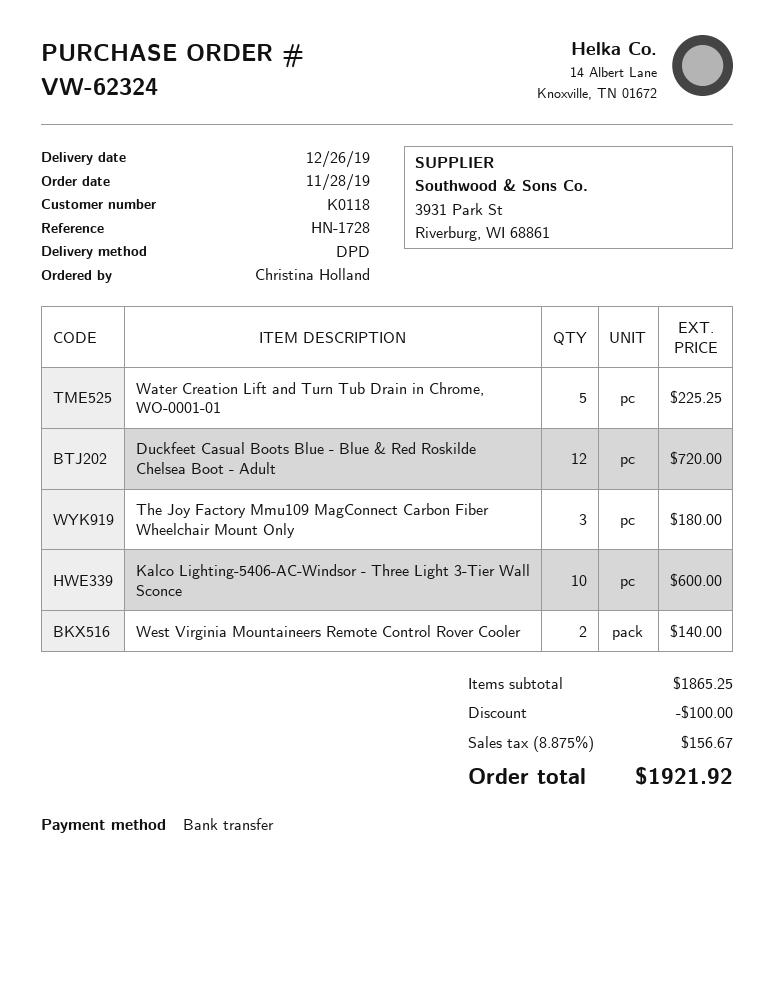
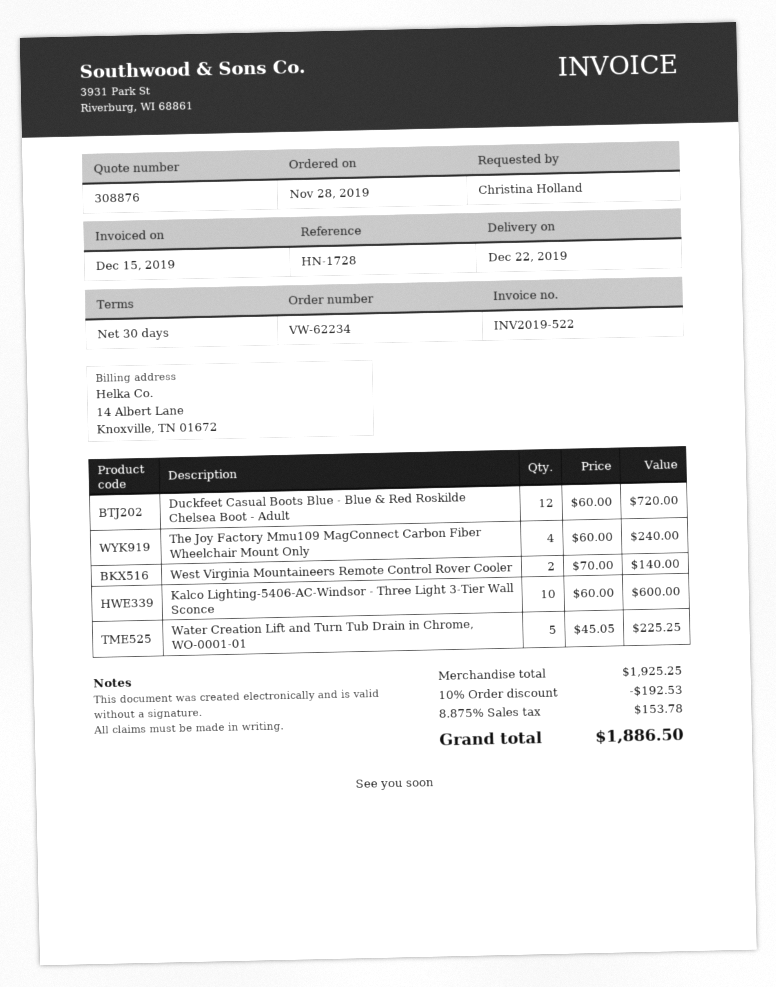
order number: VW-62324 -> VW-62234
delivery date: 2019-12-26 -> 2019-12-22
The Joy Factory Mmu109 MagConnect Carbon Fiber Wheelchair Mount Only: 3 for 180.00 -> 4 for 240.00
subtotal: 1865.25 -> 1925.25
discount: 100.00 -> 192.53
tax: 8.875% = 156.67 -> 8.875% = 153.78
total: 1921.92 -> 1886.50

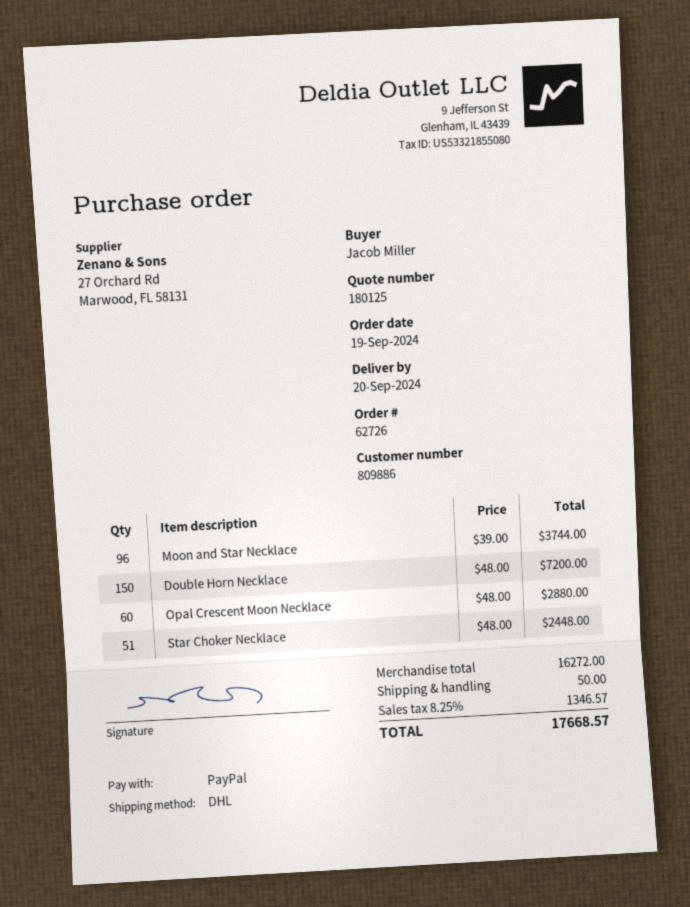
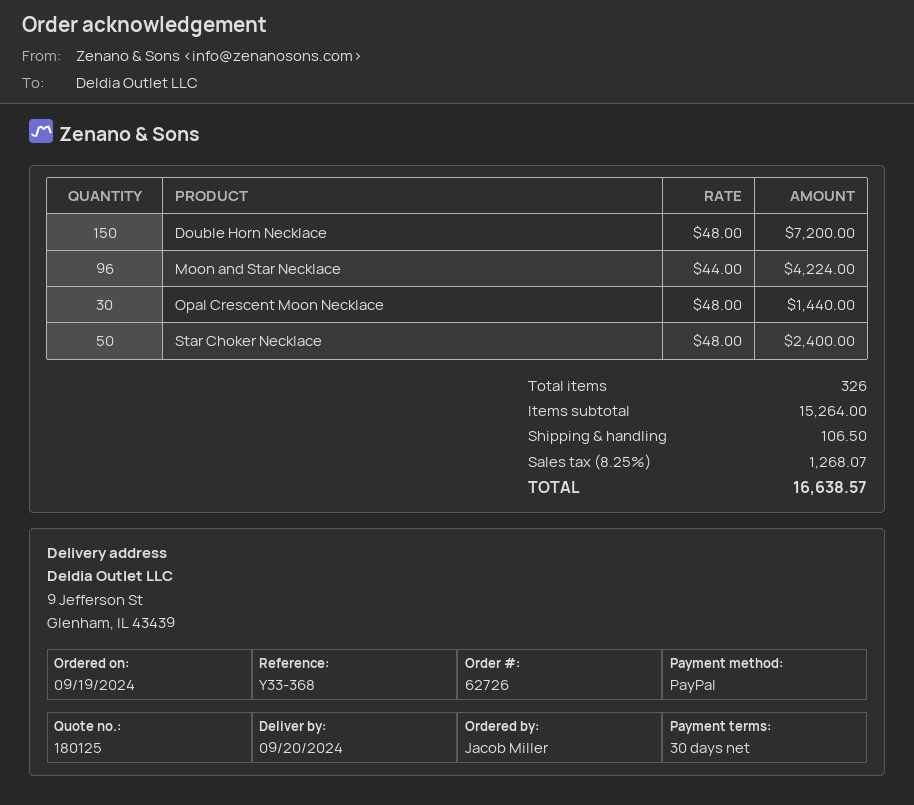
Moon and Star Necklace: 96 x 39.00 = 3744.00 -> 96 x 44.00 = 4224.00
Opal Crescent Moon Necklace: 60 x 48.00 = 2880.00 -> 30 x 48.00 = 1440.00
Star Choker Necklace: 51 x 48.00 = 2448.00 -> 50 x 48.00 = 2400.00
subtotal: 16272.00 -> 15264.00
shipping: 50.00 -> 106.50
tax: 8.25% = 1346.57 -> 8.25% = 1268.07
total: 17668.57 -> 16638.57

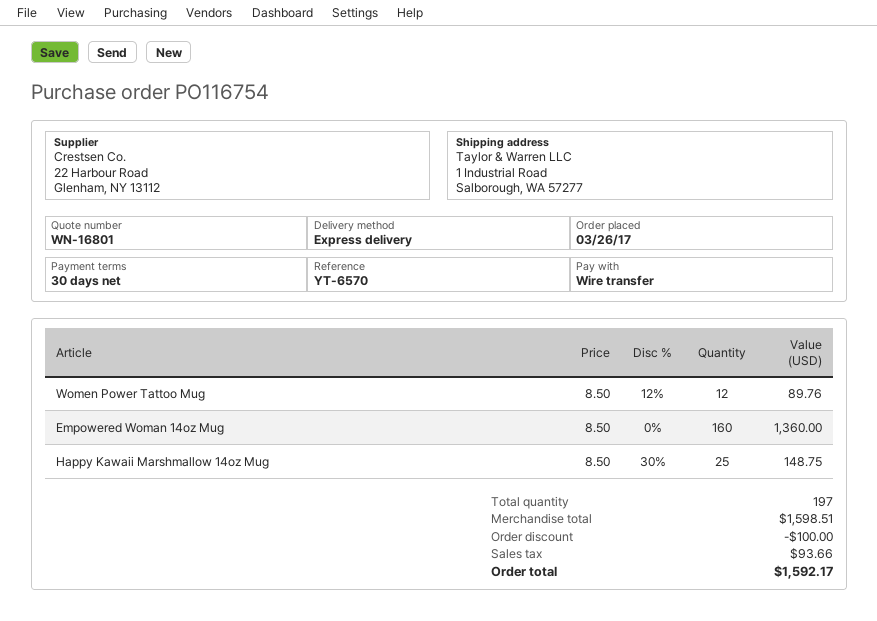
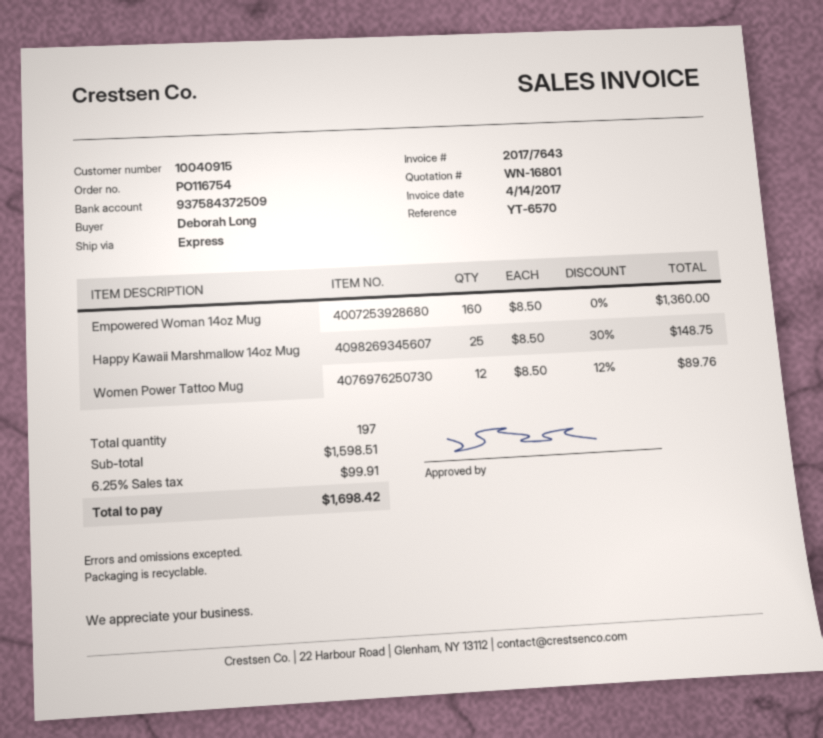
discount: 100.00 -> none
tax: 93.66 -> 99.91
total: 1592.17 -> 1698.42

WORK TASK: List each line in the listing that contains the string "subtotal".

PROBLEM SOLUTION:
subtotal: 1865.25 -> 1925.25
subtotal: 16272.00 -> 15264.00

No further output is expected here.